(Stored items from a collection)
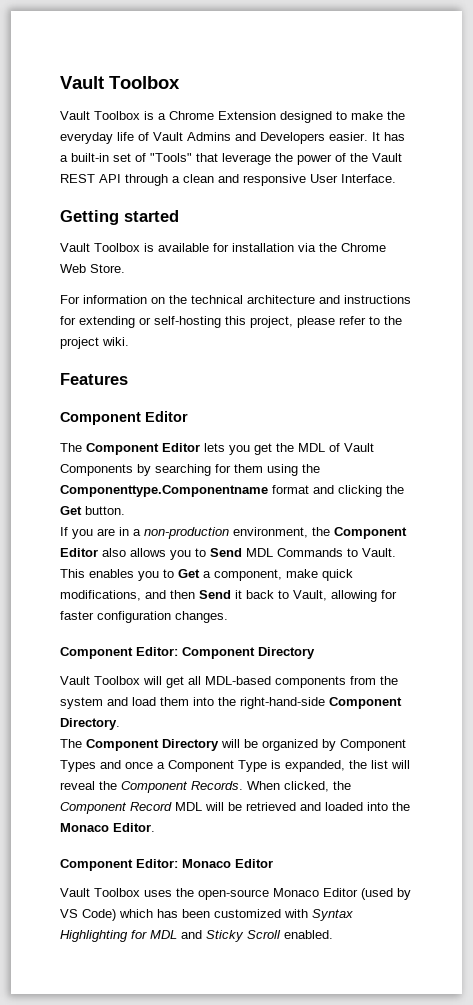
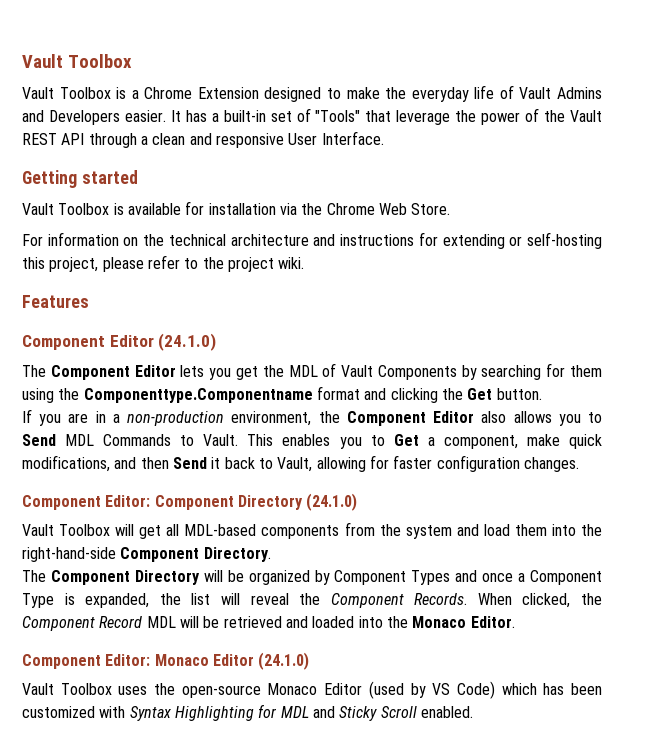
  Features
- Component Editor
+ Component Editor (24.1.0)
- Component Editor: Component Directory
+ Component Editor: Component Directory (24.1.0)
- Component Editor: Monaco Editor
+ Component Editor: Monaco Editor (24.1.0)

> TASK DETAILS
The last part of the records is the answer, beginning at the line that holds "- Component Editor: Monaco Editor" and including the final line, repeated exactly.

> TASK RESPONSE
- Component Editor: Monaco Editor
+ Component Editor: Monaco Editor (24.1.0)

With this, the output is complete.